AVAILABLE RECORDS below:

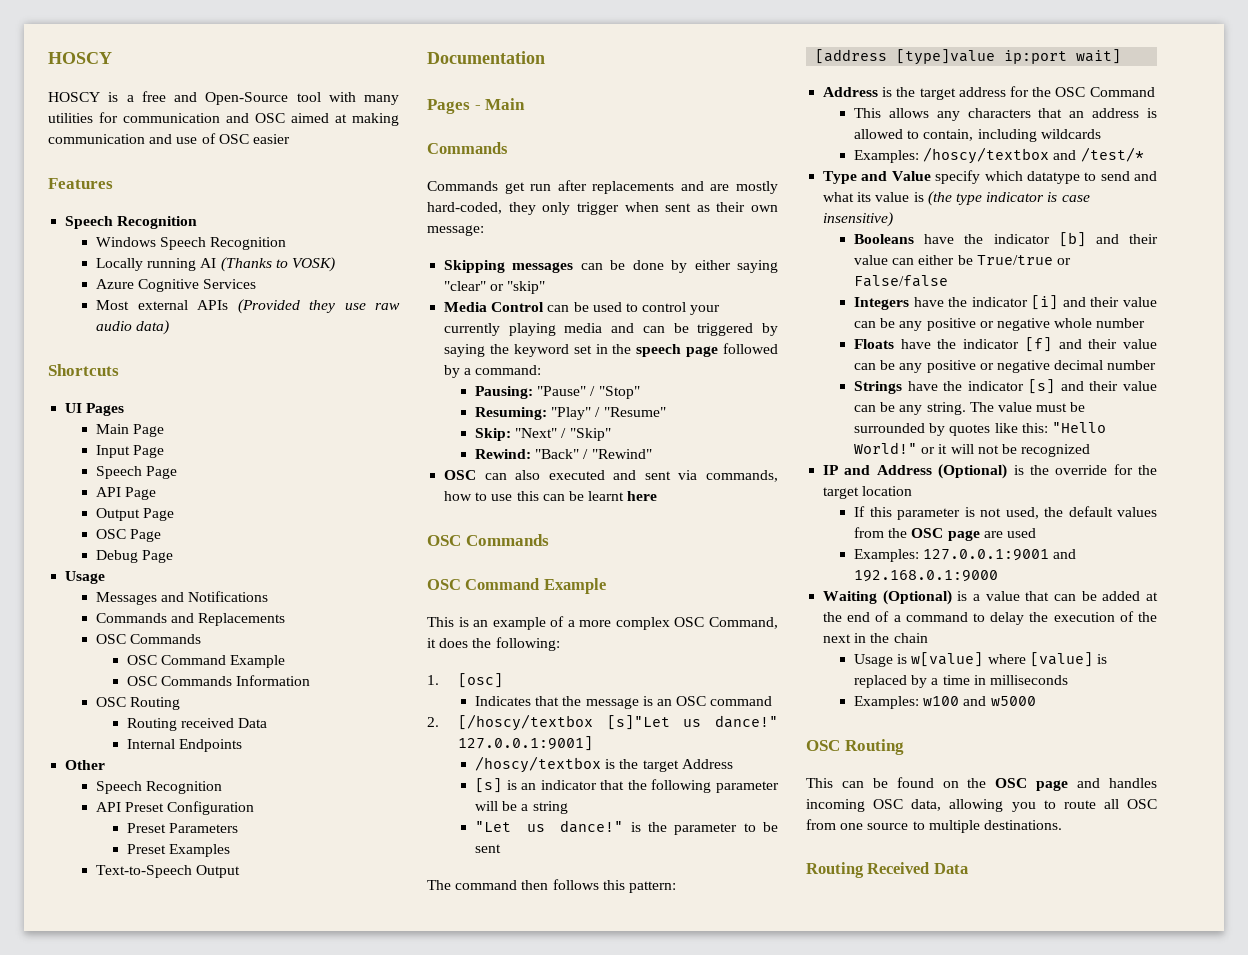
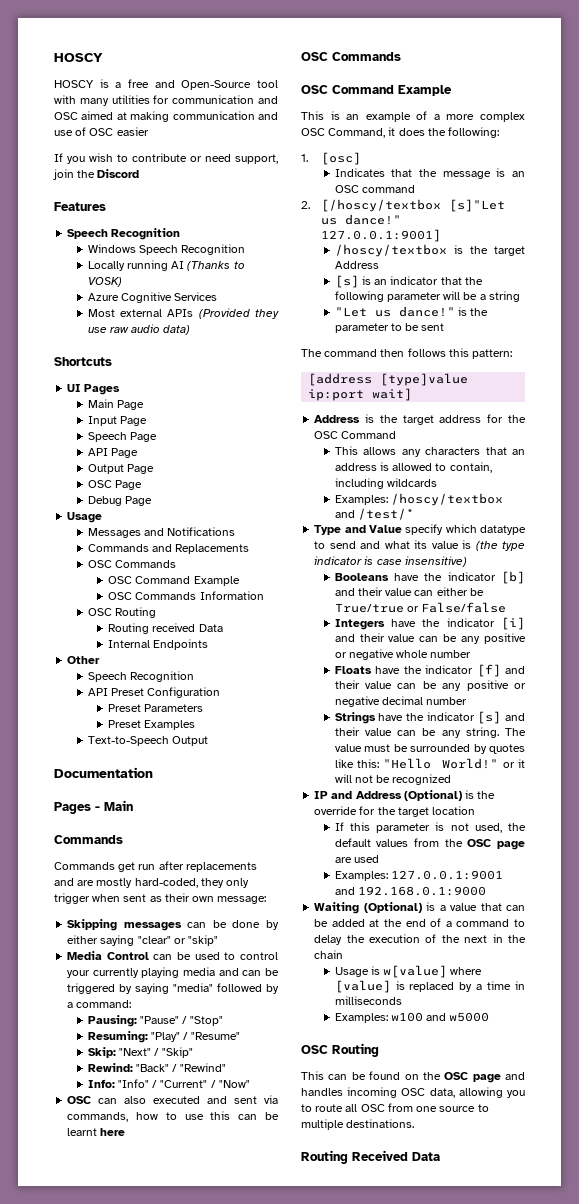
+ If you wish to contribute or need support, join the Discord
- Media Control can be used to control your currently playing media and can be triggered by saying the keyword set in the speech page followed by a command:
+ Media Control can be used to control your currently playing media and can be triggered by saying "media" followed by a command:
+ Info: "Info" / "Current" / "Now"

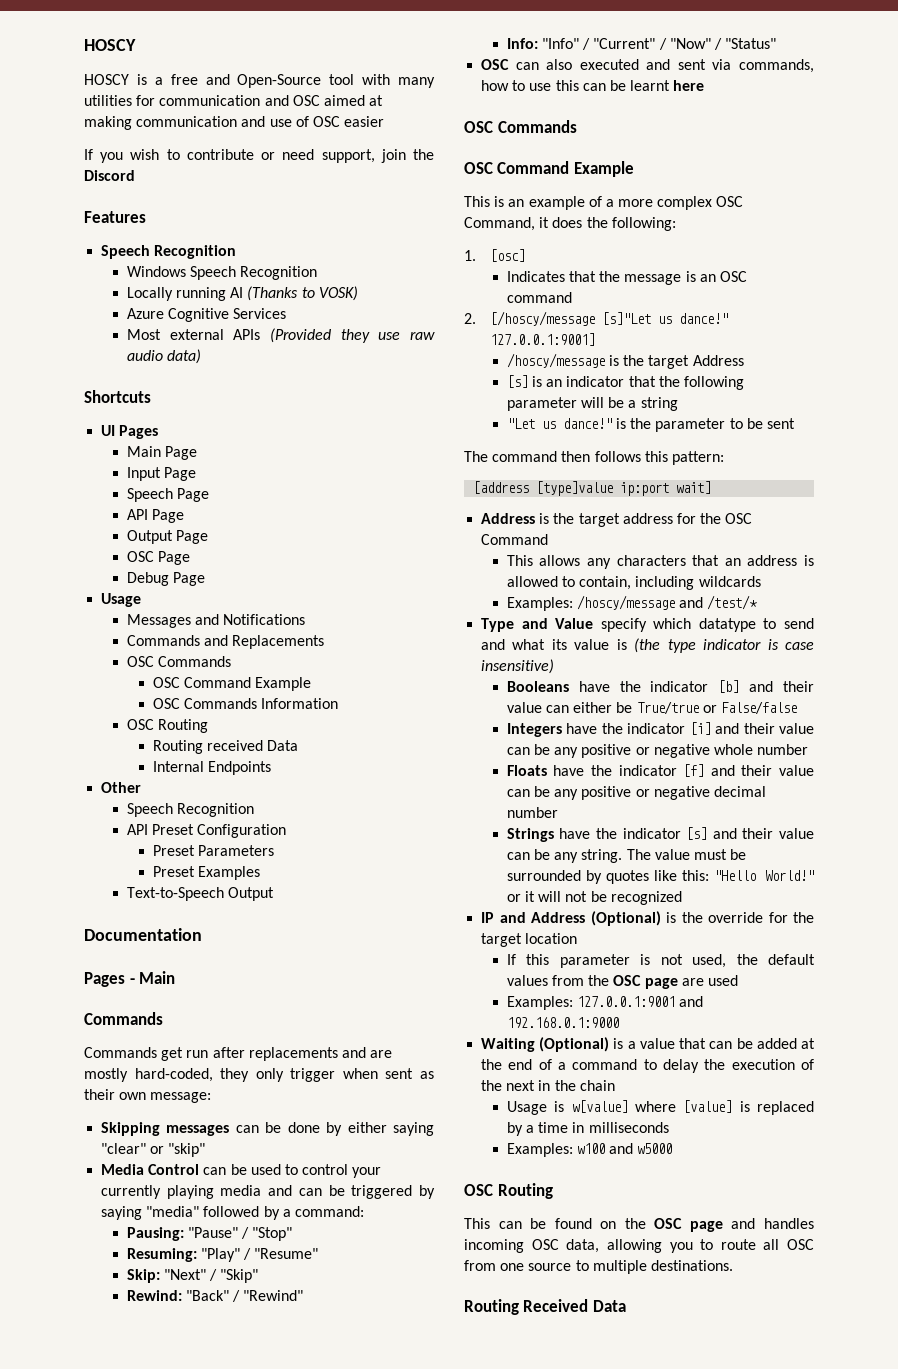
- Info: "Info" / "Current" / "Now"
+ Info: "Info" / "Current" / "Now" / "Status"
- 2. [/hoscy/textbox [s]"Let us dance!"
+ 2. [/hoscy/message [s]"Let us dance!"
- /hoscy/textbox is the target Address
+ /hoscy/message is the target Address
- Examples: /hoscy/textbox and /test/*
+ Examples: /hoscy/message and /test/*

End of AVAILABLE RECORDS.
AVAILABLE RECORDS below:

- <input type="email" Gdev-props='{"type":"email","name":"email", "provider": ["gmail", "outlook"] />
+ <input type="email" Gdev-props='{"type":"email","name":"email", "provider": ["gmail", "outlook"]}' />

End of AVAILABLE RECORDS.
AVAILABLE RECORDS below:

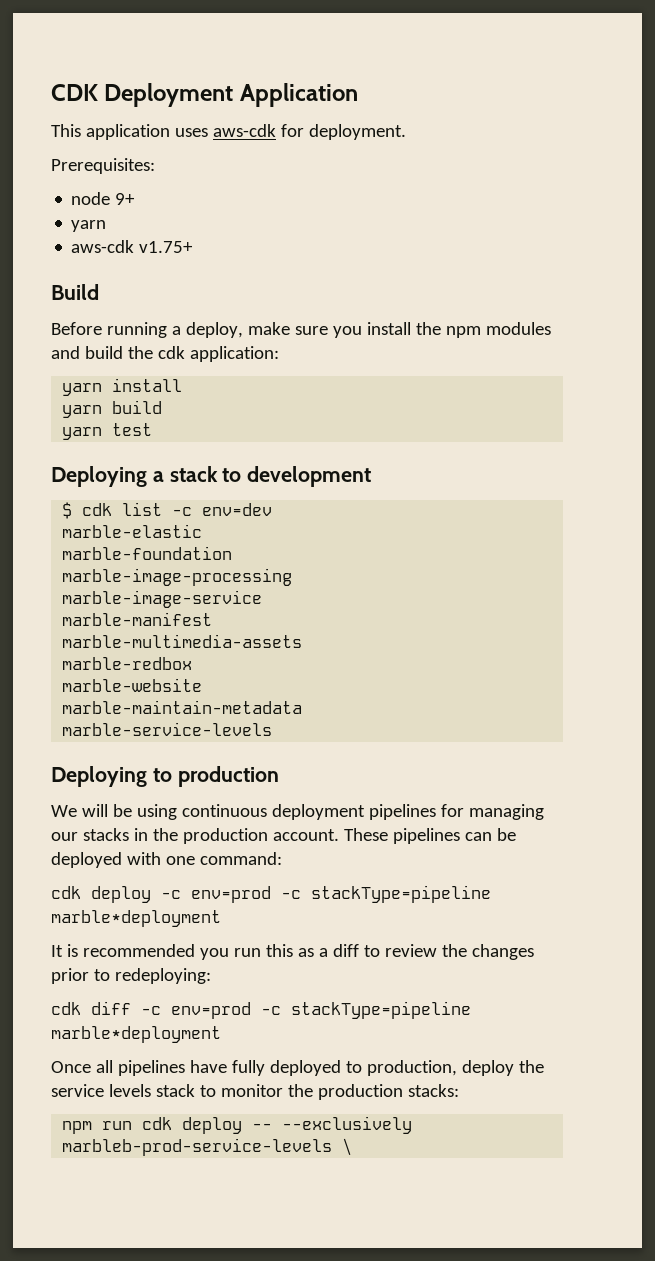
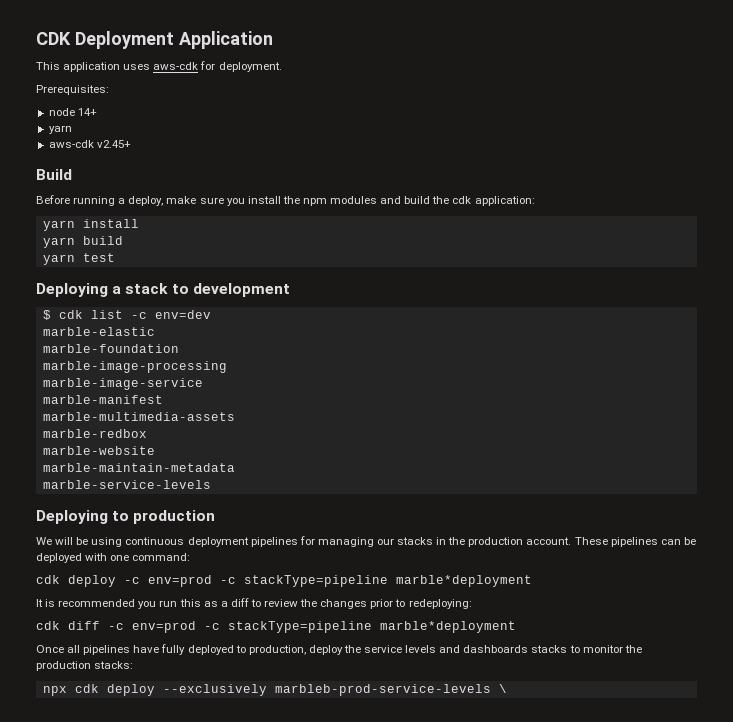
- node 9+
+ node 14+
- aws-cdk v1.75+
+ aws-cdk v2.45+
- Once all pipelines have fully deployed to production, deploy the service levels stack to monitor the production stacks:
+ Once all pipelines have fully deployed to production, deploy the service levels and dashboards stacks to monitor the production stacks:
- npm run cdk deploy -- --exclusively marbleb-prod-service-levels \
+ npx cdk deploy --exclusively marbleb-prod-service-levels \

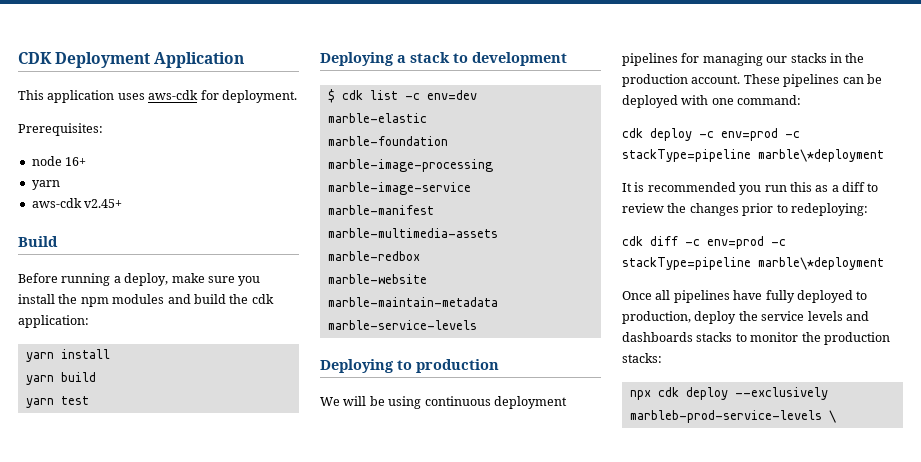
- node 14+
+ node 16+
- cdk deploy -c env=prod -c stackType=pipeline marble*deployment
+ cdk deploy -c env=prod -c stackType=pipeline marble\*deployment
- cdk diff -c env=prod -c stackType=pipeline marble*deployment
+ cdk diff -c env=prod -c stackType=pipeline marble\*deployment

End of AVAILABLE RECORDS.

TASK DESCRIPTION :: From the data above, return only the lines starting at the line that holds "- aws-cdk v1.75+" and ending at the line that holds "diff -c env=prod -c stackType=pipeline marble\*deployment", word for word and without pictures.

RESULT OF THE EXERCISE ::
- aws-cdk v1.75+
+ aws-cdk v2.45+
- Once all pipelines have fully deployed to production, deploy the service levels stack to monitor the production stacks:
+ Once all pipelines have fully deployed to production, deploy the service levels and dashboards stacks to monitor the production stacks:
- npm run cdk deploy -- --exclusively marbleb-prod-service-levels \
+ npx cdk deploy --exclusively marbleb-prod-service-levels \

- node 14+
+ node 16+
- cdk deploy -c env=prod -c stackType=pipeline marble*deployment
+ cdk deploy -c env=prod -c stackType=pipeline marble\*deployment
- cdk diff -c env=prod -c stackType=pipeline marble*deployment
+ cdk diff -c env=prod -c stackType=pipeline marble\*deployment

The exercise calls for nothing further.